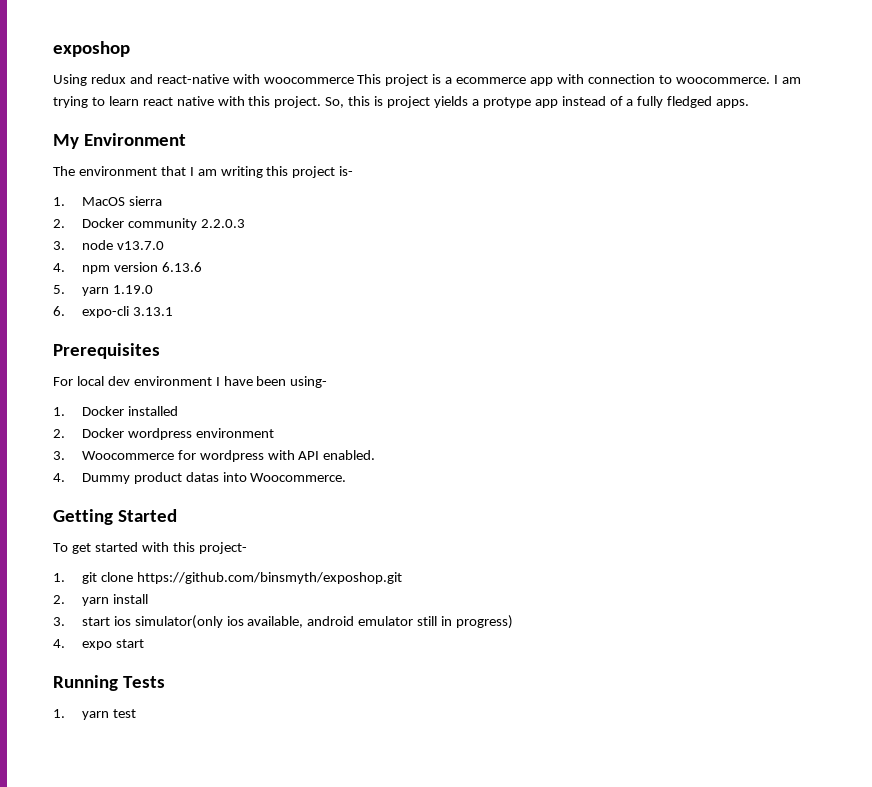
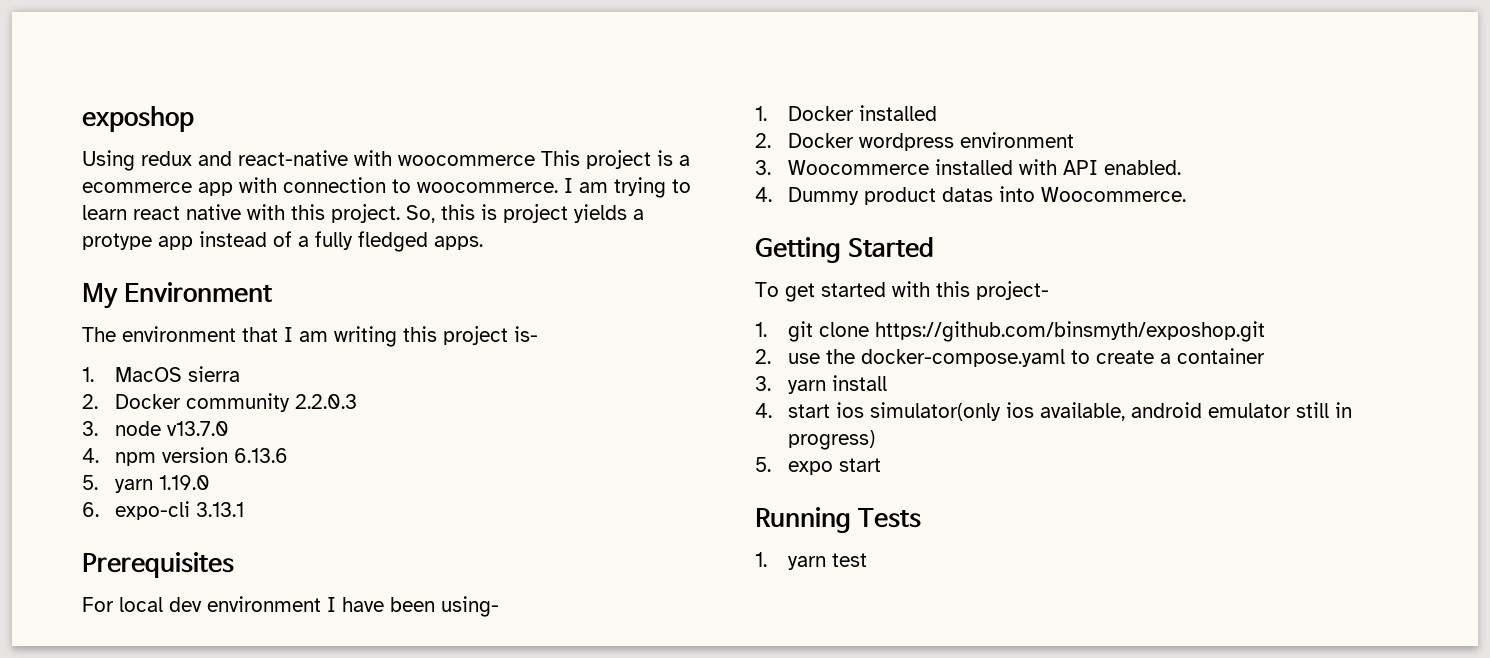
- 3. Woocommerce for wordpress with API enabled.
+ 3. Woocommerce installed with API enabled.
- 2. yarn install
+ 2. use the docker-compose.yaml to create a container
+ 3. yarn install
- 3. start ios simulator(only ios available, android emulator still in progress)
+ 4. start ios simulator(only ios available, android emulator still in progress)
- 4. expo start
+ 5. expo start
######
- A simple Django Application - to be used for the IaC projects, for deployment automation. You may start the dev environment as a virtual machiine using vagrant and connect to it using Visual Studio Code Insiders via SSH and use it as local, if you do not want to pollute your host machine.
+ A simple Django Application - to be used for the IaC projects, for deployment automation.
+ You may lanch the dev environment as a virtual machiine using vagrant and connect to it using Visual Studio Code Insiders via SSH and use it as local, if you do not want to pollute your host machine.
######
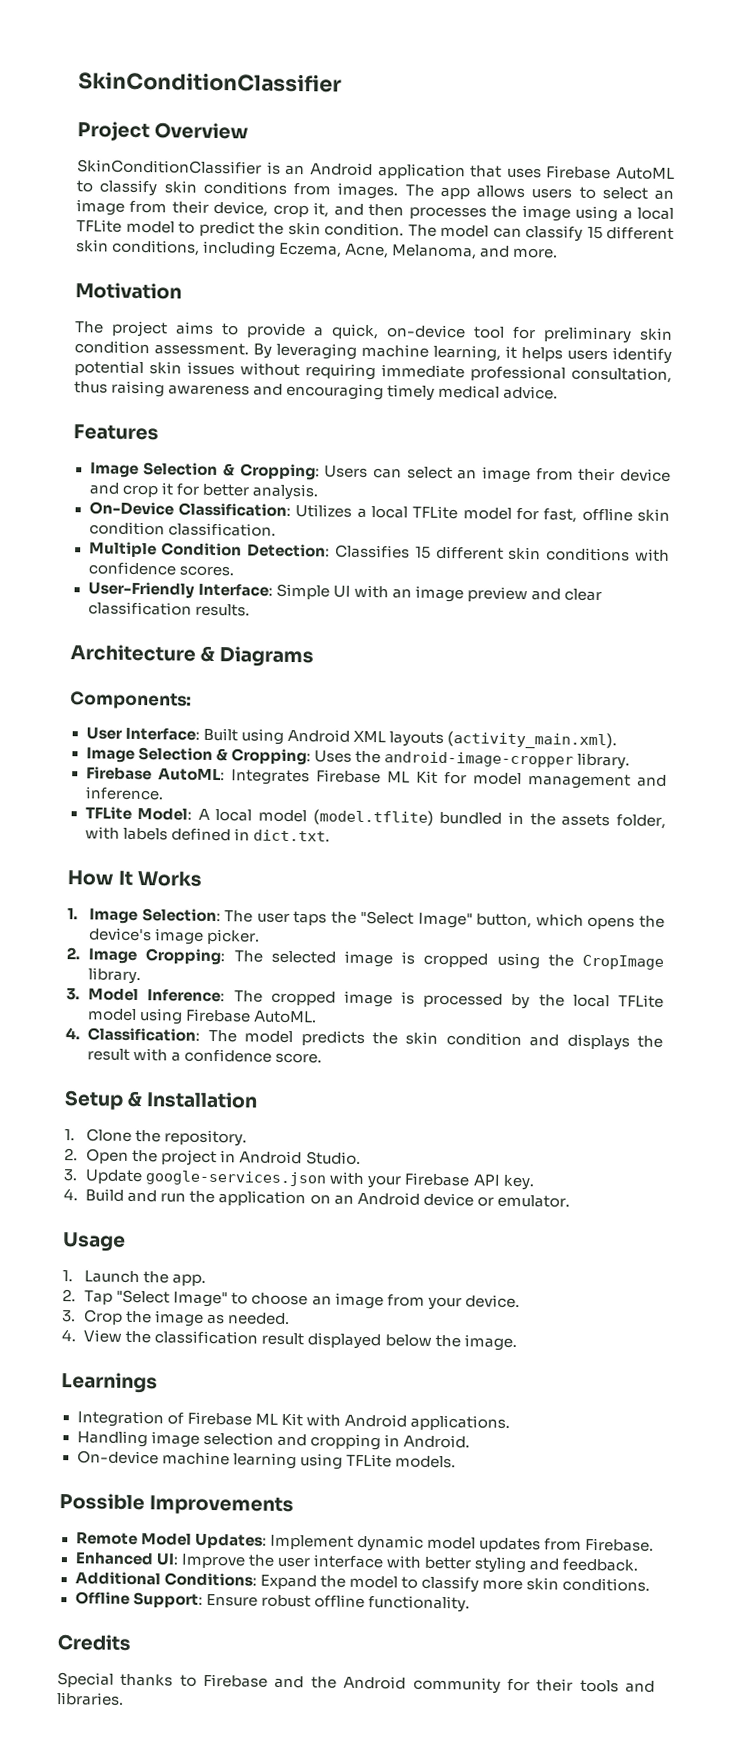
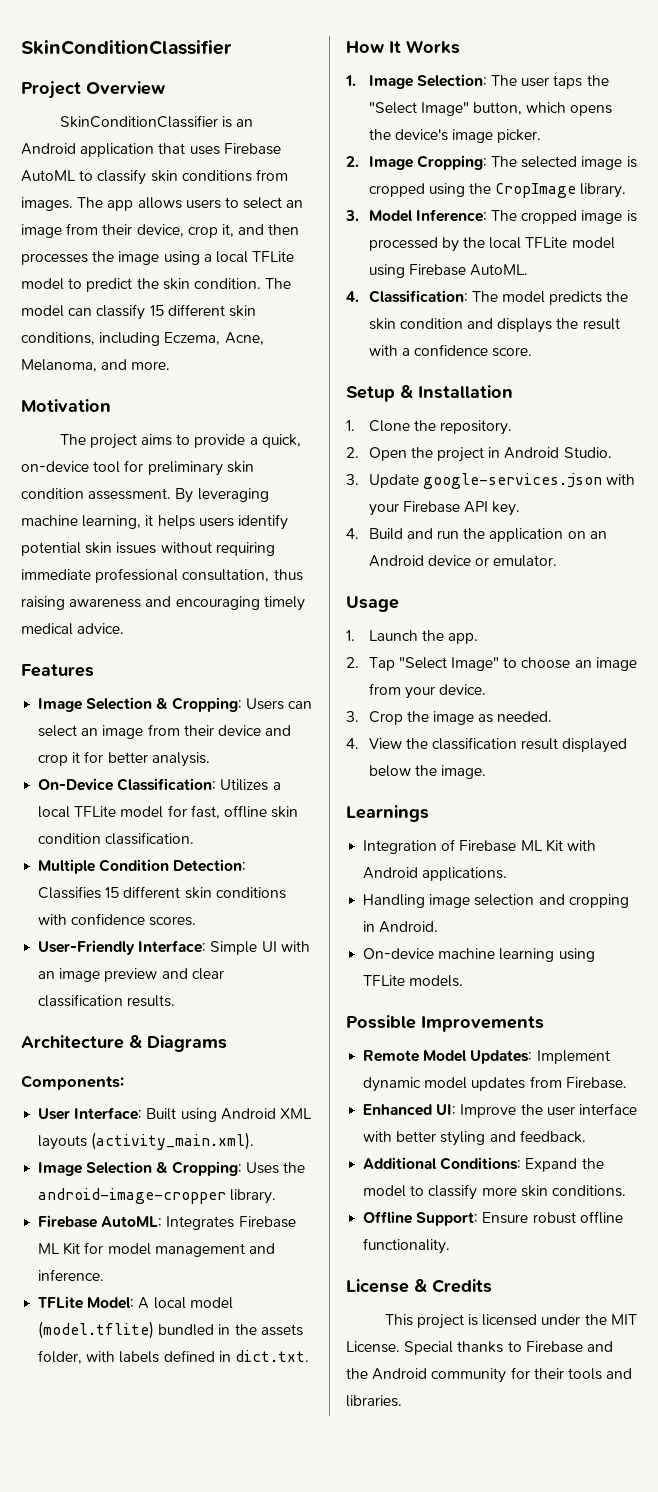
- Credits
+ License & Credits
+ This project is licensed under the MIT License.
######
Would you report every line of the entries above containing the word "used"?

» **Response**:
- A simple Django Application - to be used for the IaC projects, for deployment automation. You may start the dev environment as a virtual machiine using vagrant and connect to it using Visual Studio Code Insiders via SSH and use it as local, if you do not want to pollute your host machine.
+ A simple Django Application - to be used for the IaC projects, for deployment automation.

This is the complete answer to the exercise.